>>>>

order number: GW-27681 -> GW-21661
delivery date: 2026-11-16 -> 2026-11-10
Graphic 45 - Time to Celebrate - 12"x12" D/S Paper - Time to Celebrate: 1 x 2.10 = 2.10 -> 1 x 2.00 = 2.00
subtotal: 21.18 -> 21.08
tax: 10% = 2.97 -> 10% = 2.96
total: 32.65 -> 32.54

<<<<
>>>>

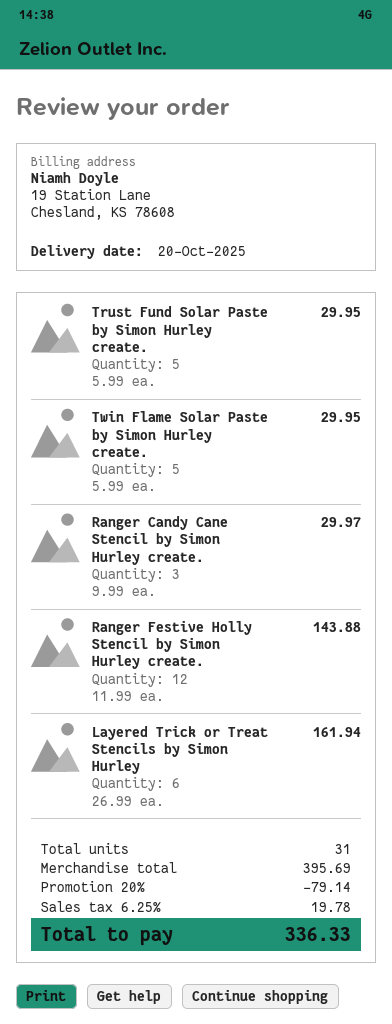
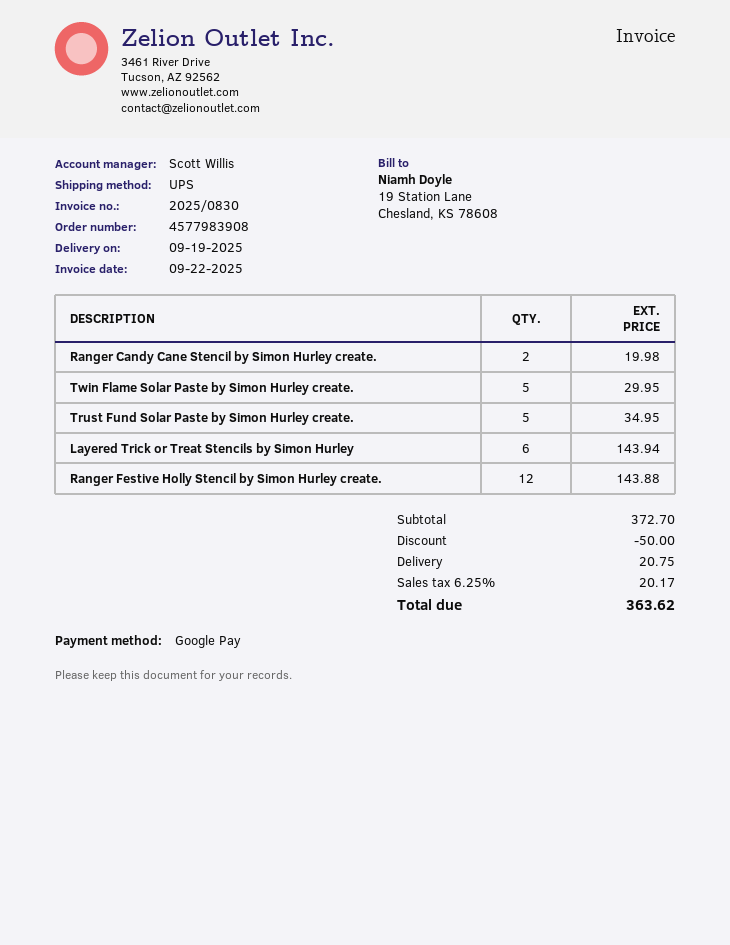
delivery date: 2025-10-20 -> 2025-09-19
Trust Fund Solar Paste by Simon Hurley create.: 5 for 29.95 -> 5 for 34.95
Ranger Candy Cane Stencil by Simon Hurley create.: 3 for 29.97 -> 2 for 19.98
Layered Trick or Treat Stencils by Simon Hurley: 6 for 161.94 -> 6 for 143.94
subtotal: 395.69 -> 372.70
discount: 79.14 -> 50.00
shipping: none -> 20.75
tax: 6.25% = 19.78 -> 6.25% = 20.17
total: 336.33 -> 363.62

<<<<

Scan the listing above for the line that has "order number: GW-27681 -> GW-21661", then copy exactly from that line through the line that has "total: 32.65 -> 32.54".

__The answer__
order number: GW-27681 -> GW-21661
delivery date: 2026-11-16 -> 2026-11-10
Graphic 45 - Time to Celebrate - 12"x12" D/S Paper - Time to Celebrate: 1 x 2.10 = 2.10 -> 1 x 2.00 = 2.00
subtotal: 21.18 -> 21.08
tax: 10% = 2.97 -> 10% = 2.96
total: 32.65 -> 32.54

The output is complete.